Investing.com -- Bond vigilantes are piling on bearish bets on bonds, eyeing another leg up in the 10-year Treasury yield toward 5% amid doubt that the Federal Reserve has as much room as it believes to continue cutting rates.
The Fed has previously signaled that rate cuts could continue as the neutral rate is "much lower than the prevailing 4.33%," Yardeni Research said in a recent note, but "bond vigilantes aren't buying the Fed's esoteric narrative."
"Long-term yields may continue rising until the Fed acknowledges the economy’s strength and officially hits the FFR pause button," Yardeni added.
The skepticism surrounding the Fed's ability to deliver on rate cuts stems from concerns about sticky inflation and a resilient labor market.
The Fed, however, is taking note.The minutes of the Federal Reserve’s Dec. 17-18 meeting released Wednesday showed that the central bank could be laying out the carpet for a pause.
After the December meeting, the "Committee would likely slow the pace of further adjustments to the stance of monetary policy," the minutes showed. The more cautious sentiment among Fed members on further rate cuts was prompted by slower progress on curbing the pace of inflation toward the 2% target.
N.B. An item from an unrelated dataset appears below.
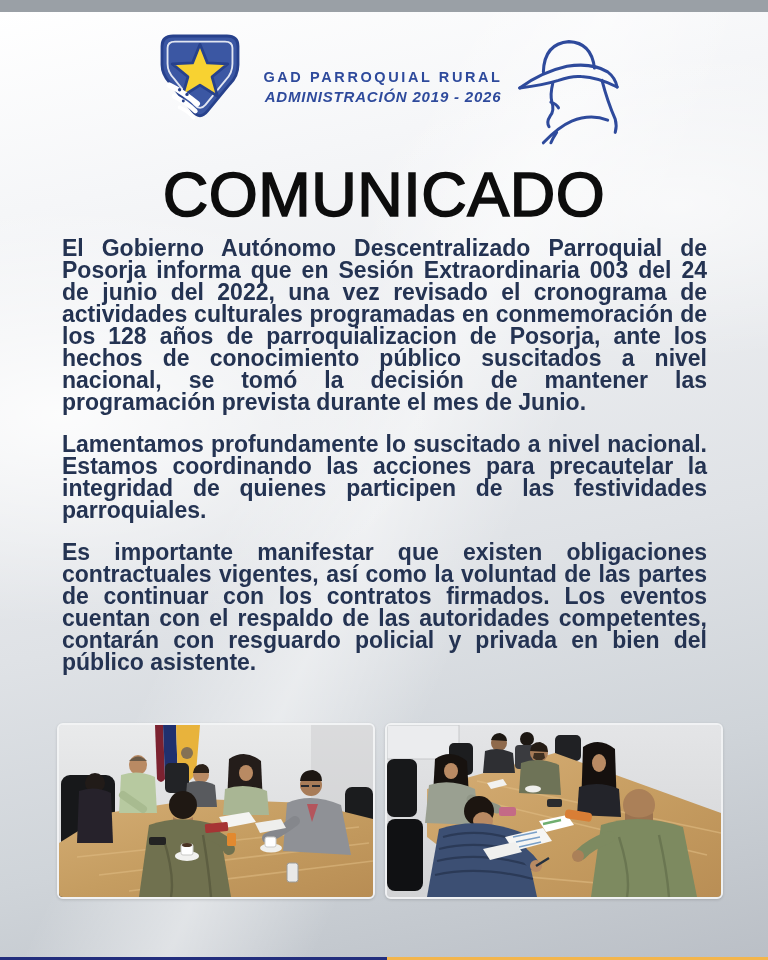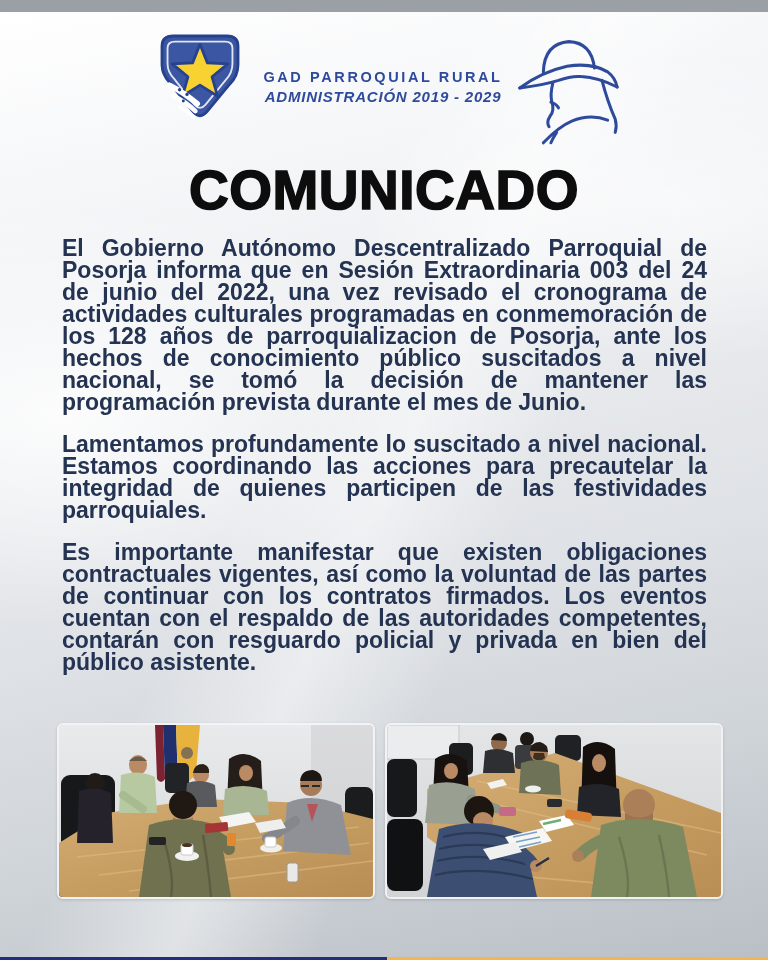"ADMINISTRACIÓN 2019 - 2029" div.logo-line3 { text: 2029 -> 2026 }
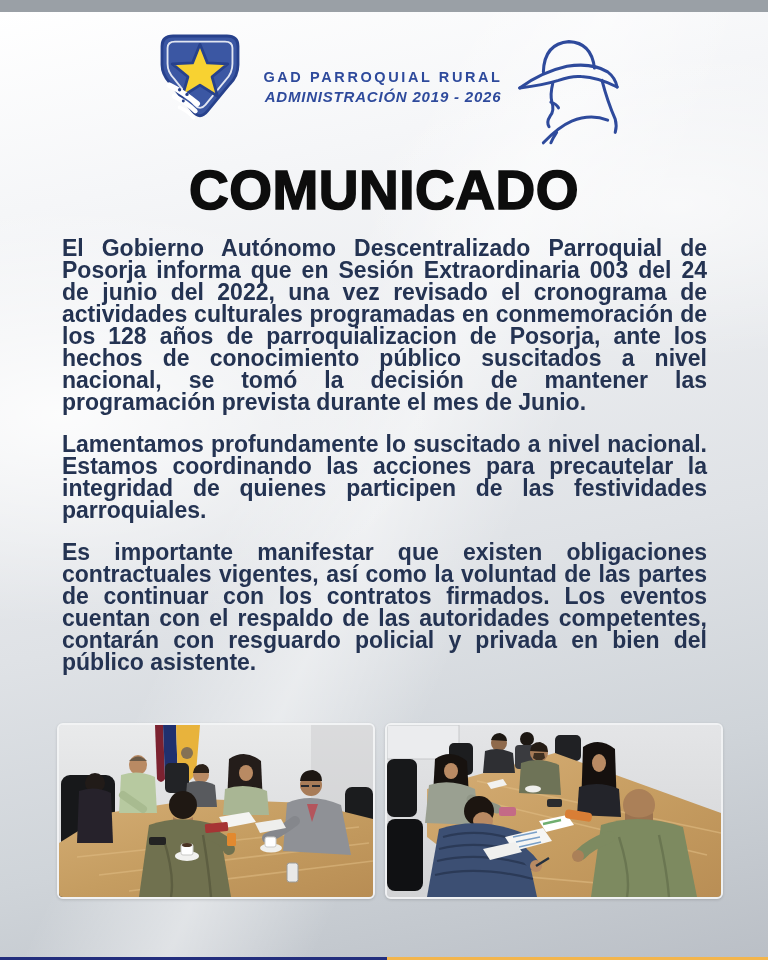"COMUNICADO" .title { font-size: 55px -> 63px; font-weight: bold -> normal }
"Participants commented that the overall pace of disinflation had slowed over 2024 and that some recent monthly price readings had been higher than anticipated," the minutes added. Several Fed members "observed that the disinflationary process may have stalled temporarily or noted the risk that it could," it added.
The bond market appears to be bracing for fewer cuts as the 10-year Treasury yield climbed above 4.5% on Tuesday to its higher level since April last year.